Pendant ce temps, de nombreuses petites entreprises familiales se sont retrouvées exclues des prêts accordés dans le cadre du «Programme de protection des salaires», alors que les grandes entreprises engloutissent l’argent. Beaucoup de ceux qui obtiennent de l’aide découvrent qu’elle est assortie de multiples conditions.
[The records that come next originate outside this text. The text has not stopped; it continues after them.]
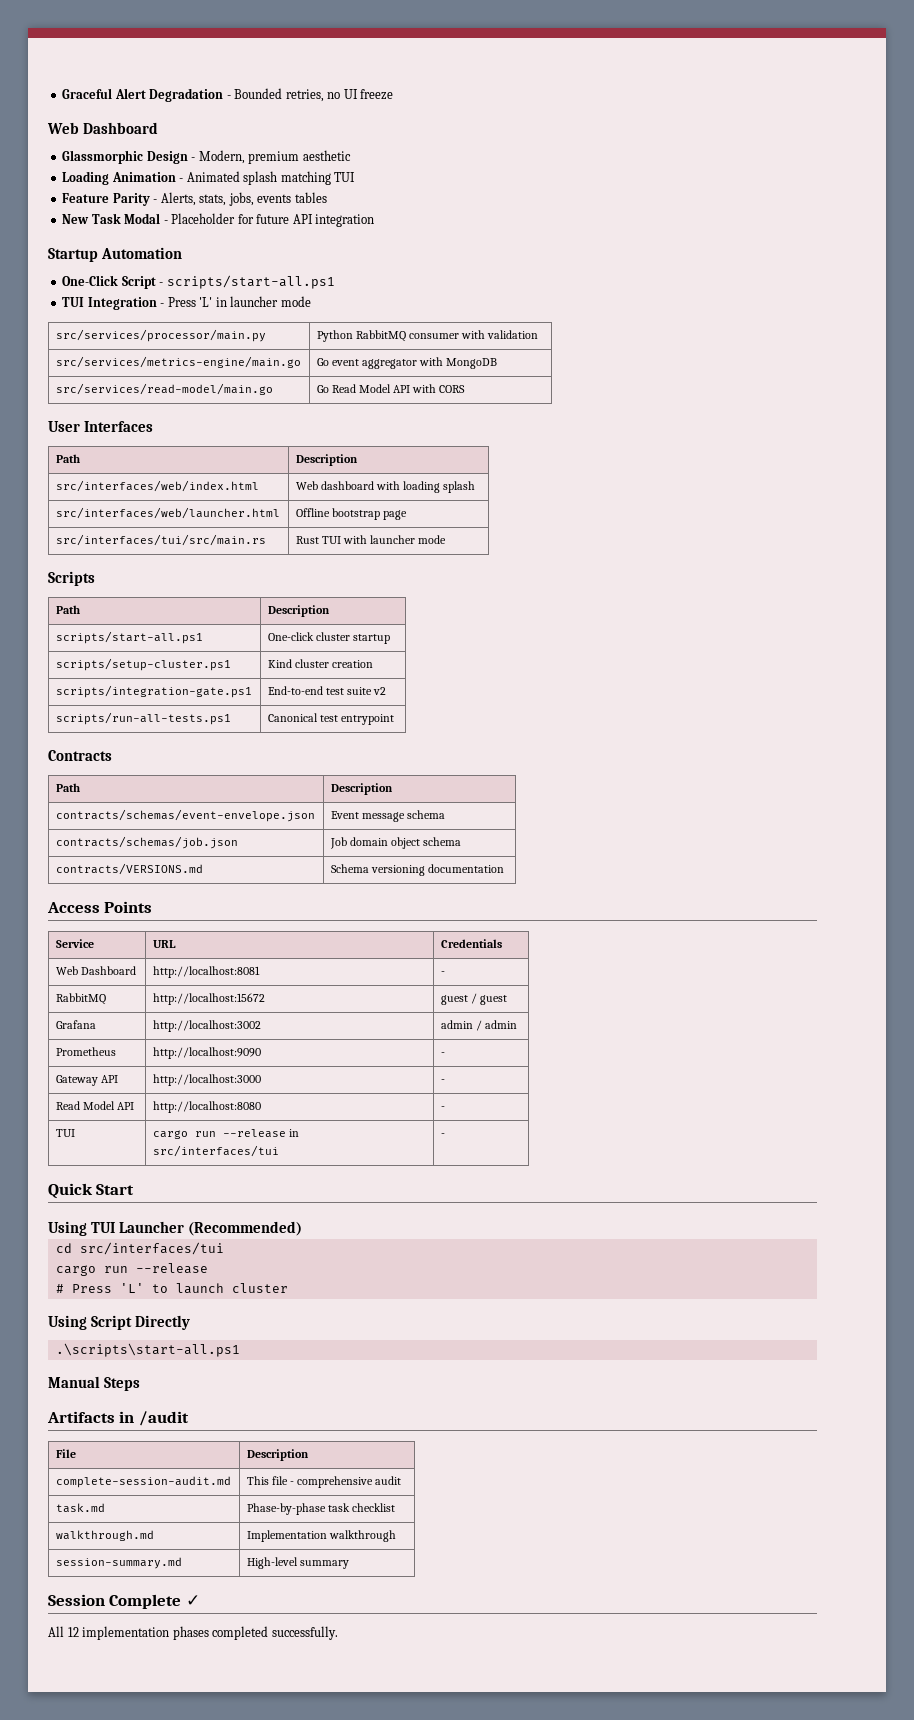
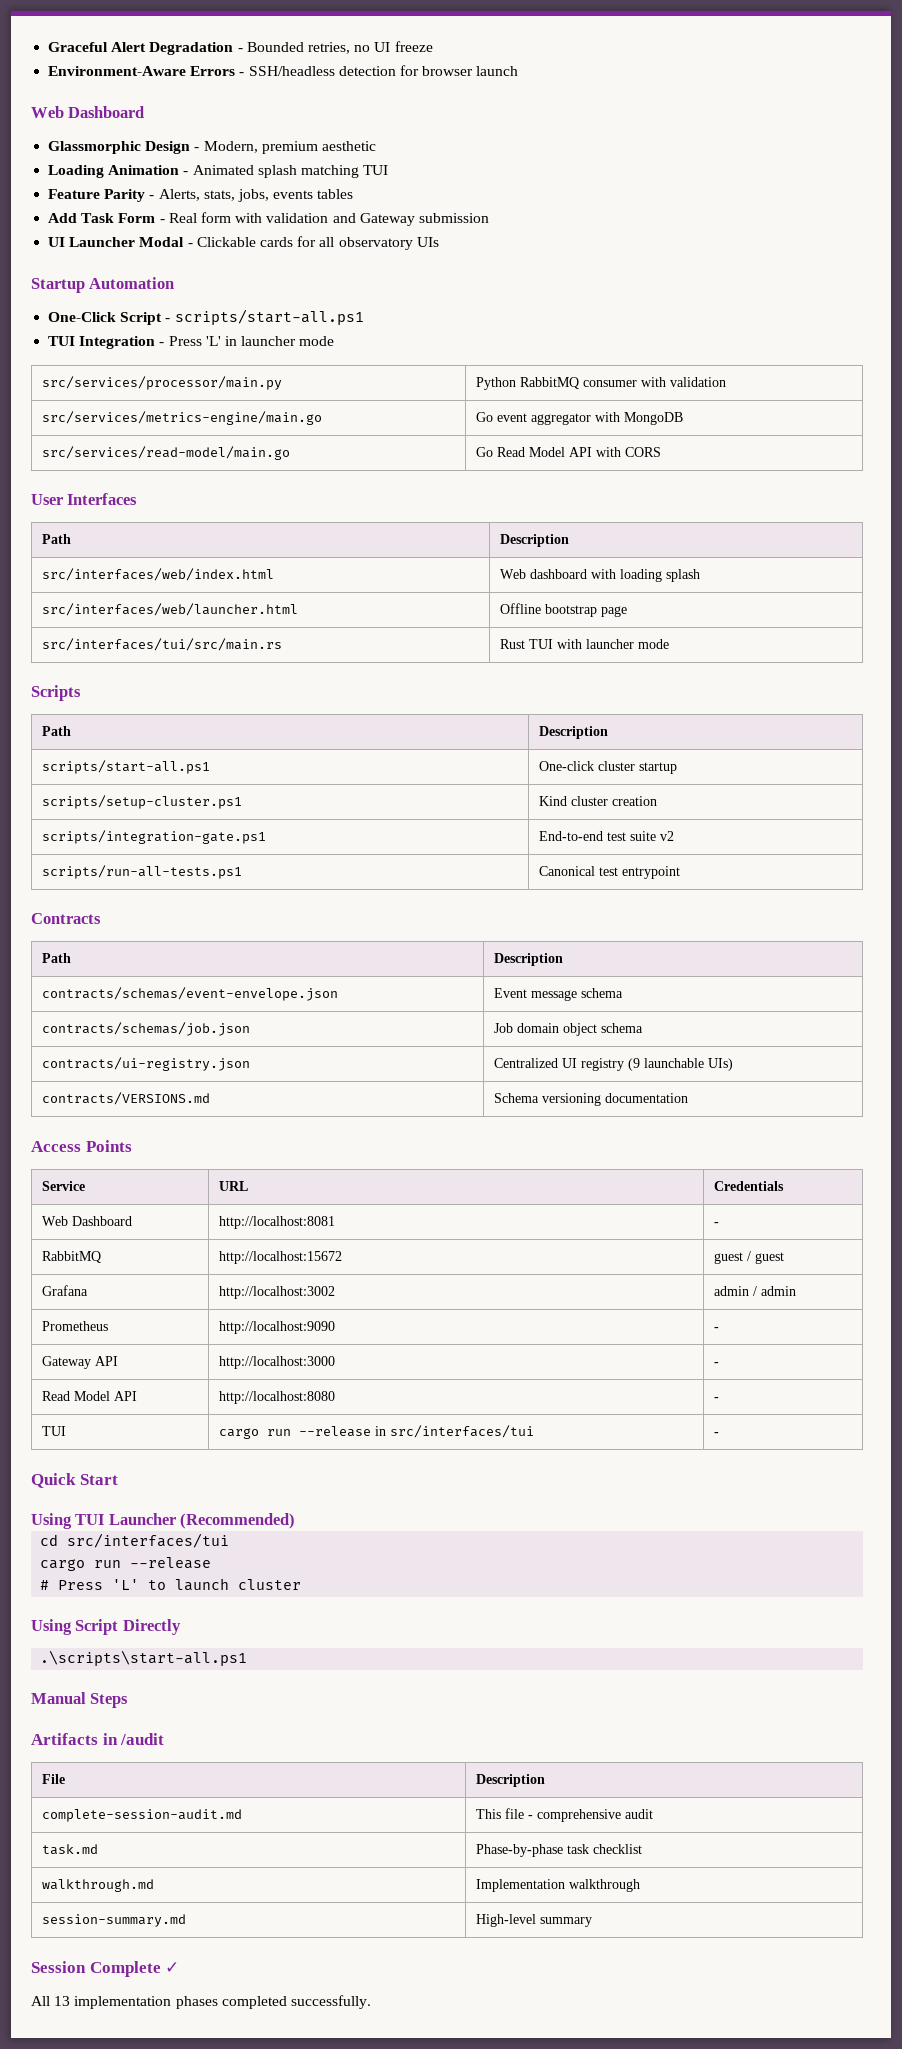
+ Environment-Aware Errors - SSH/headless detection for browser launch
- New Task Modal - Placeholder for future API integration
+ Add Task Form - Real form with validation and Gateway submission
+ UI Launcher Modal - Clickable cards for all observatory UIs
+ contracts/ui-registry.json | Centralized UI registry (9 launchable UIs)
- All 12 implementation phases completed successfully.
+ All 13 implementation phases completed successfully.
Le capitalisme a démontré son incapacité à répondre de manière rationnelle et humaine à la pandémie de COVID-19. Au lieu de fournir les milliards nécessaires pour faire face à la crise des soins de santé et pour soulager les chômeurs et les petites entreprises, on a mis à la disposition de Wall Street des ressources pratiquement illimitées. Les entreprises se sont emparées de la pandémie pour imposer une nouvelle restructuration des relations sociales dans l’intérêt des riches, notamment en exigeant la réduction des pensions publiques et une nouvelle baisse des salaires.

Alors que le nombre de morts augmente et que le chômage atteint des niveaux de dépression, la bourse a poursuivi sa hausse sans précédent cette semaine. Elle s’est fait assurer par la Réserve fédérale qu’elle continuera à recevoir des injections de billions (1000 milliards) de dollars. Aussi, les deux partis, Républicains et Démocrates, vont mettre en œuvre des efforts concertés pour forcer les travailleurs à retourner dans les usines et autres lieux de travail.

La seule réponse à la politique dangereuse et homicidaire de la classe dominante est la mobilisation indépendante de la classe ouvrière contre le capitalisme. Cela exige que les travailleurs rompent avec les partis politiques du grand capital et les syndicats qui soutiennent les entreprises. Ils doivent avancer un programme socialiste basé sur la réorganisation de la société dans l’intérêt de la classe ouvrière.